As it celebrates its 125th anniversary, the Brontë Society – one of the oldest such groups in the world – has reported that not only is income from visitors to the parsonage it administers up by more than a fifth, but more of them are joining as members.
It is welcome news for an organisation whose last fallout, over its decision to use the actress and model Lily Cole as a figurehead for its celebrations of Emily Brontë’s bicentenary this summer, created national headlines.
The writer and academic Nick Holland, author of three books about the Brontës, resigned in outrage. “What would Emily think if she found that the role of chief ‘artist’ and organiser in her celebratory year was a supermodel?” he wondered.
But the honorary treasurer’s books suggest that the Society is in rude health.
The interest created by To Walk Invisible, Sally Wainwright’s BBC drama about the sisters’ rise to fame and their brother Branwell’s battle with alcoholism – and perhaps by the furore over Ms Cole – has swelled numbers for a second successive year.
Worldwide membership of the Society had increased by nearly six per cent as of last Christmas, and the number has continued to rise this year.

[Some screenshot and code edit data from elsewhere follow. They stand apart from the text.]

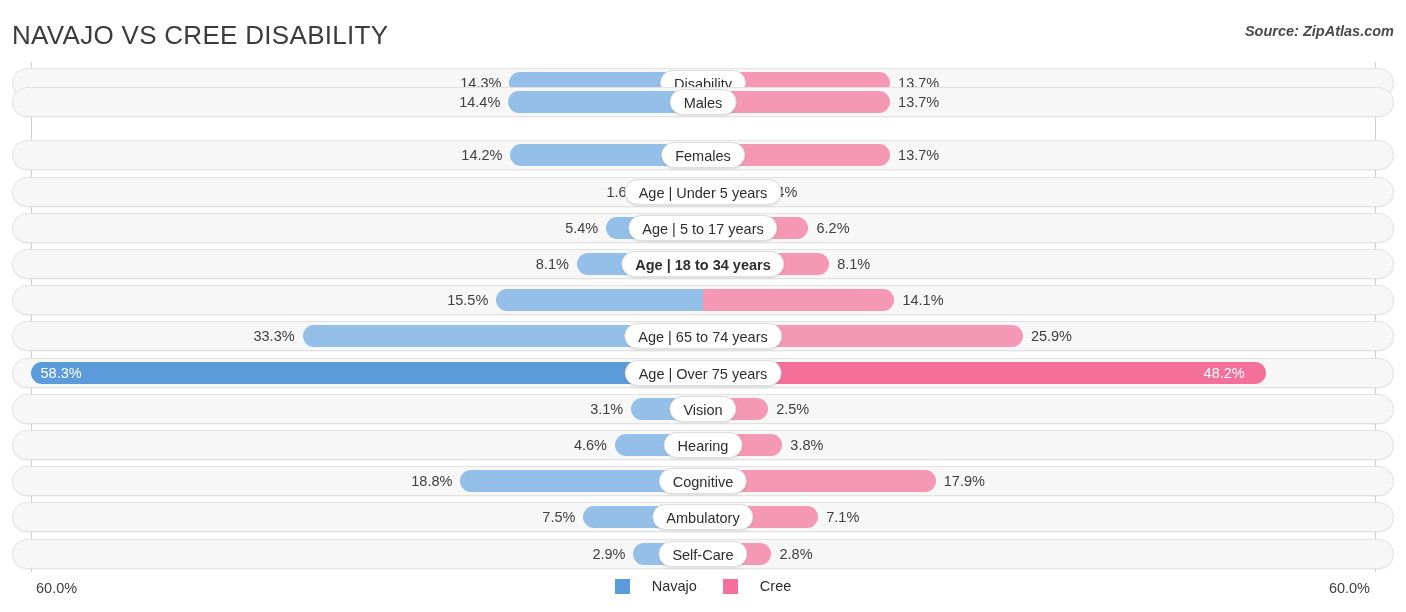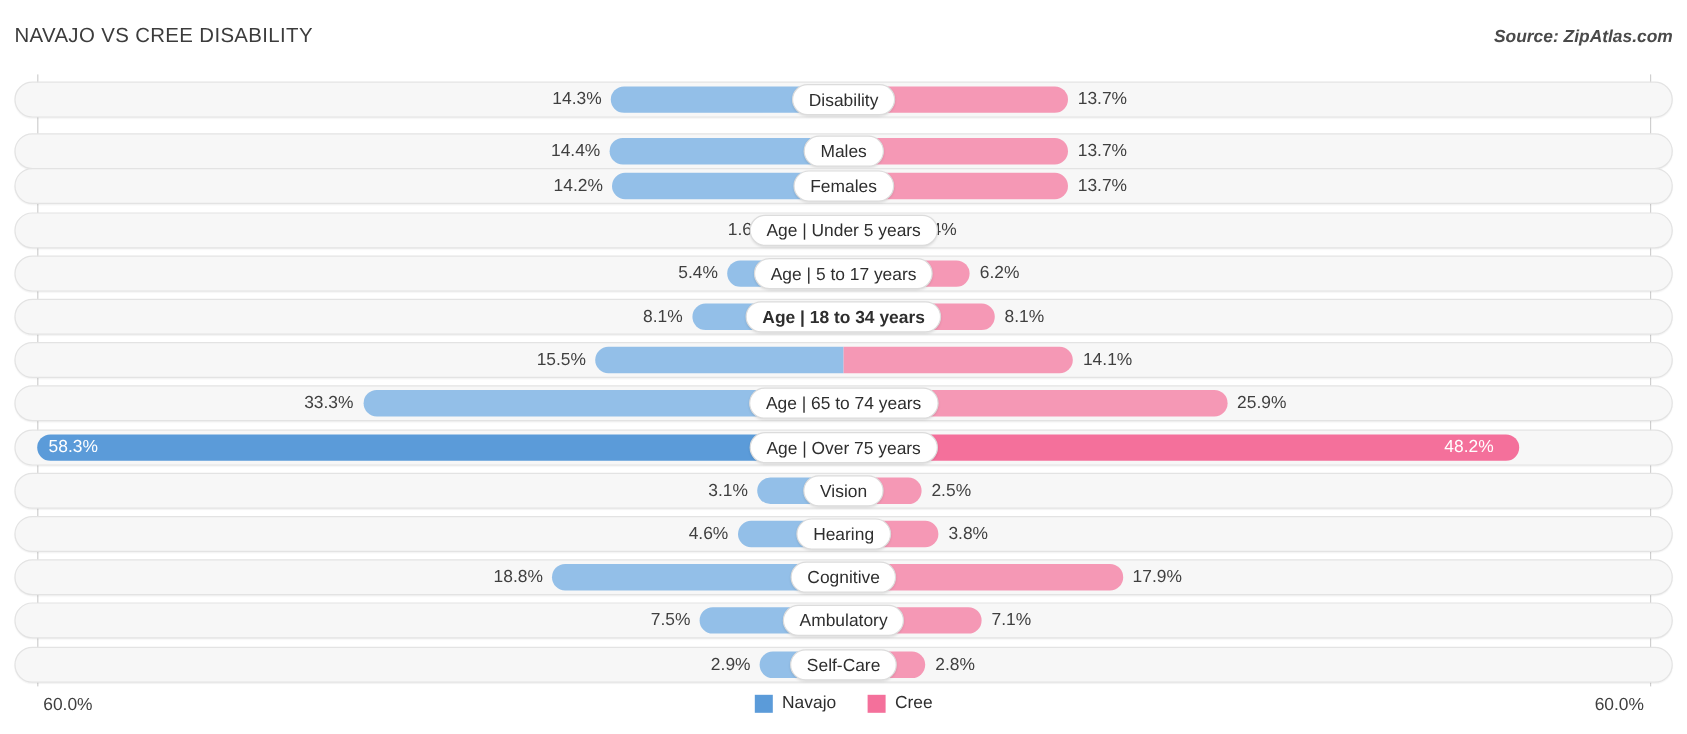--- a/index.html
+++ b/index.html
@@ -27,7 +27,7 @@
     position: absolute;
     left: 12px;
     top: 20px;
-    font-size: 17px;
+    font-size: 26px;
     letter-spacing: 0.3px;
     color: #3c3c3c;
     font-weight: 400;

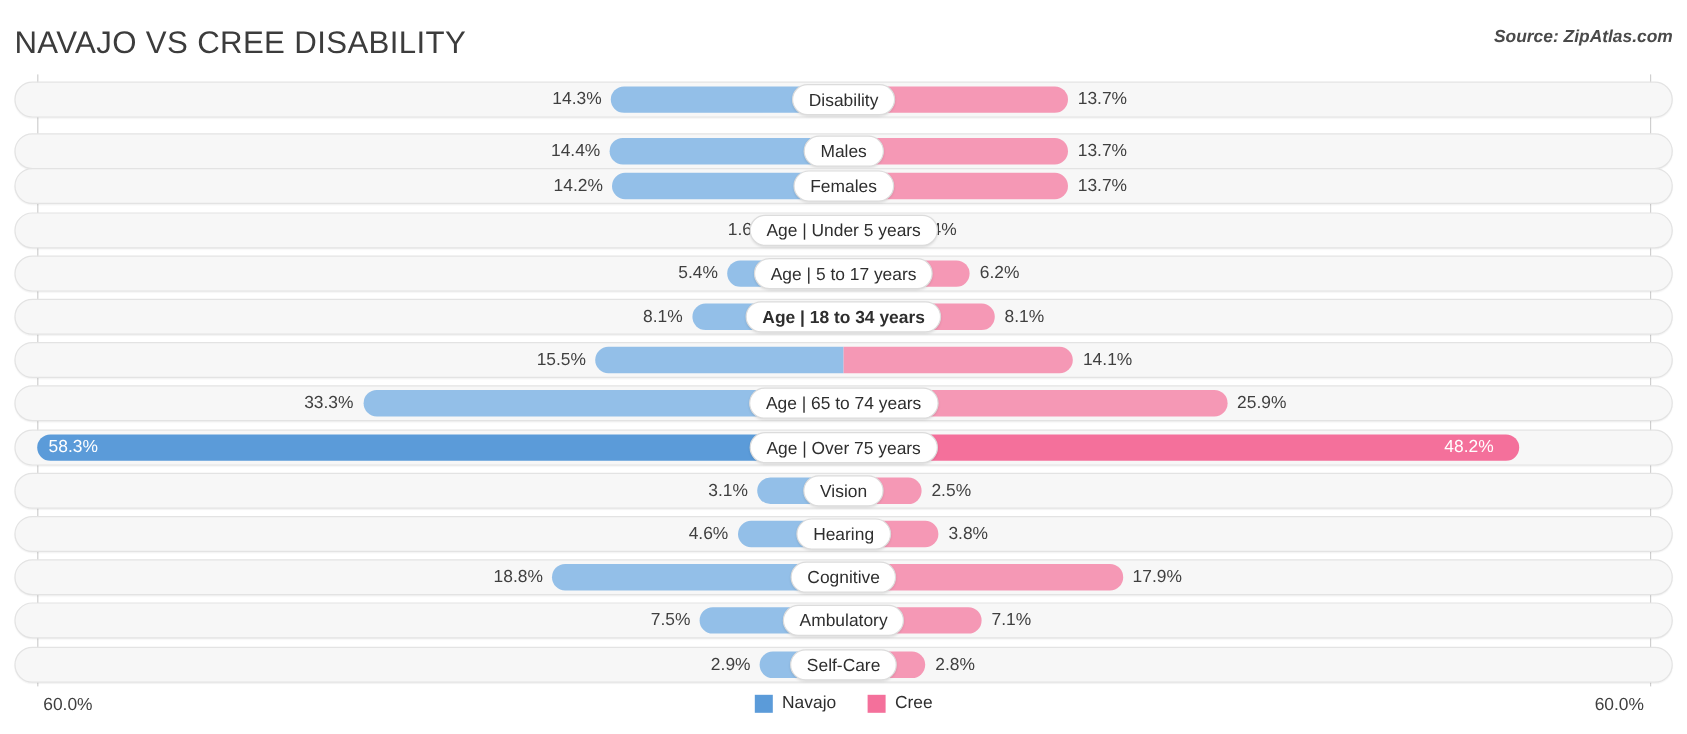--- a/index.html
+++ b/index.html
@@ -180,7 +180,7 @@
         <div class="val val-right" style="left: 886.102px;">13.7%</div>
         <div class="pill" style="left: 691px;">Disability</div>
       </div>
-      <div class="row" style="top: 25px; margin-top: 24px;">
+      <div class="row" style="top: 25px;">
         <div class="track"></div>
         <div class="bar bar-left" style="left: 496.28px; width: 194.72px; background: rgb(147, 191, 232);"></div>
         <div class="bar bar-right" style="left: 691px; width: 187.102px; background: rgb(245, 152, 181);"></div>

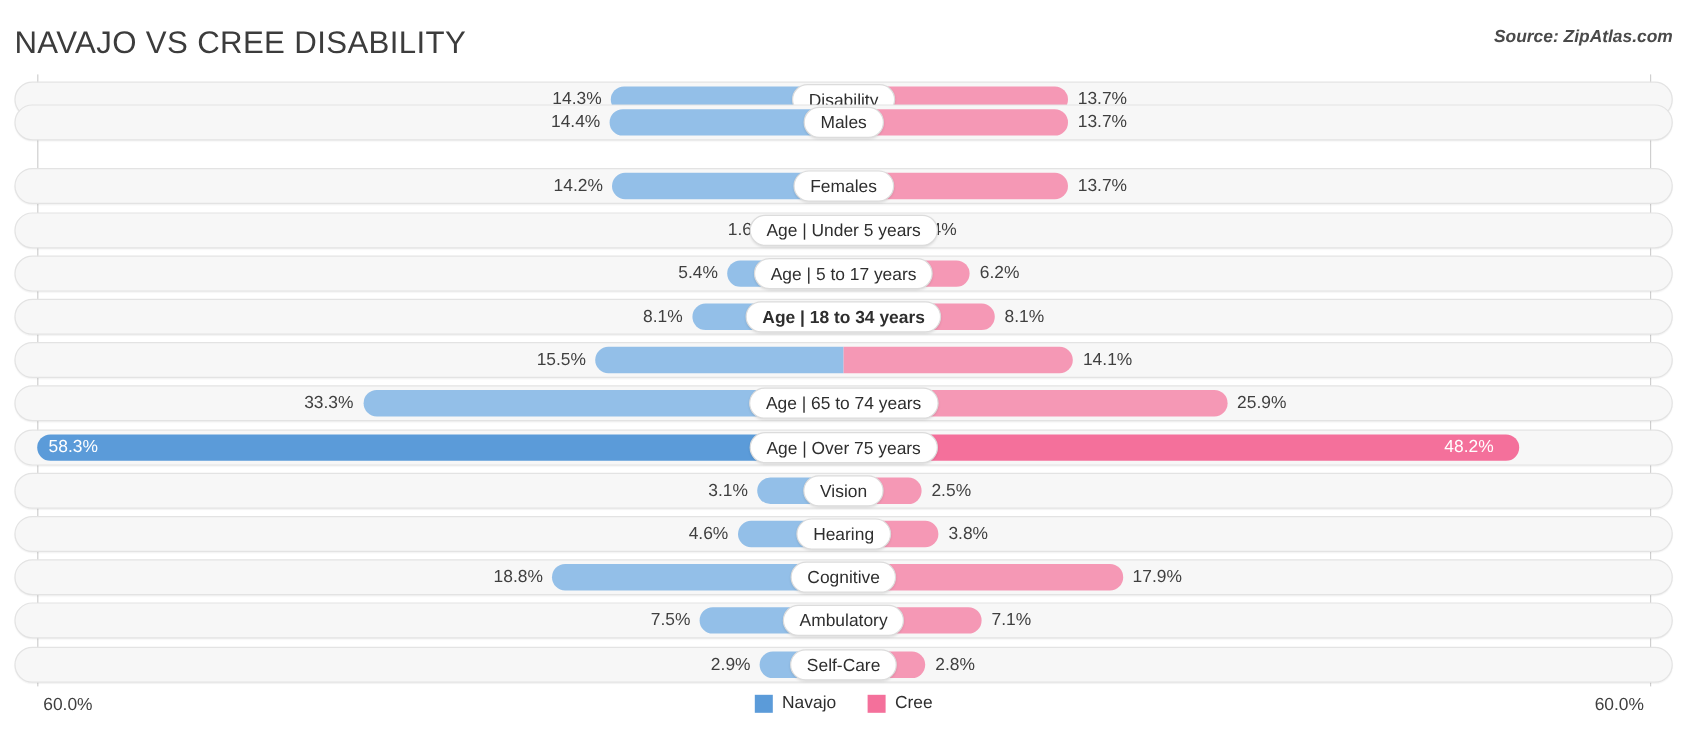--- a/index.html
+++ b/index.html
@@ -150,7 +150,7 @@
   .legend-item {
     display: flex;
     align-items: center;
-    gap: 8px;
+    gap: 22px;
     font-size: 14.5px;
     color: #2e2e2e;
   }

The treasurer has a unique and direct connection to the family. As rector of Haworth Parish Church, the Rev Peter Mayo-Smith was fulfilling the role Patrick Brontë, father to Emily, Charlotte and Anne, had held for four decades.
He was conscious of the weight on his shoulders.
“One of my great heroes is Patrick Brontë,” he said. “When you look at what he did for the Haworth area, his campaigning was in the mould of Wilberforce.
“He was a remarkable and very much a modern man in some ways. He brought education in because he saw it as the way out of poverty. And when there was raw sewage in the streets, he fought long and hard to get proper sanitation.
“Isn’t it ironic that his legacy in the village is a tourist economy based on his family.”
The rector, who two years ago moved in semi-retirement to the neighbouring moorland parish of Eldwick, was brought in to the Brontë Society after previous bouts of acrimony.
Its then chairman, the British-American playwright Bonnie Greer, had to bang her stiletto on the table to restore order as an extraordinary general meeting descended into chaos. She resigned, blaming what she called “malevolent lamebrains”.
At the 2016 AGM, another outfall was reported, with one member repeatedly “screaming” until he was threatened with expulsion, and another comparing the Society’s rule book to the East German Stasi.
Rev Mayo-Smith, who at 68 is not in Ms Cole’s target demographic, admitted that he did not know who she was, save for having seen her on Doctor Who. He has yet to meet her but is “looking forward” to doing so.
He did, however, meet the Duchess of Cornwall, who said her visit to the parsonage earlier this year fulfilled a long-held ambition.
The Brontë Society is from this year one of the Arts Council’s “national portfolio organisations”, which means it will receive funding of nearly £1m over the next four years.
Its trustees say its recent success is due in part to an expanded events programme and use of social media – a method of communication that would have reduced Wuthering Heights to 280 characters – to help spread the word.
The chair of trustees, the former Look North presenter, John Thirlwell, said: “Over the last three years, trustees have worked with the museum’s senior management to bring the organisation up to date – reviewing policies, procedures and our constitution to ensure they reflect those of a modern, multi-faceted charity.”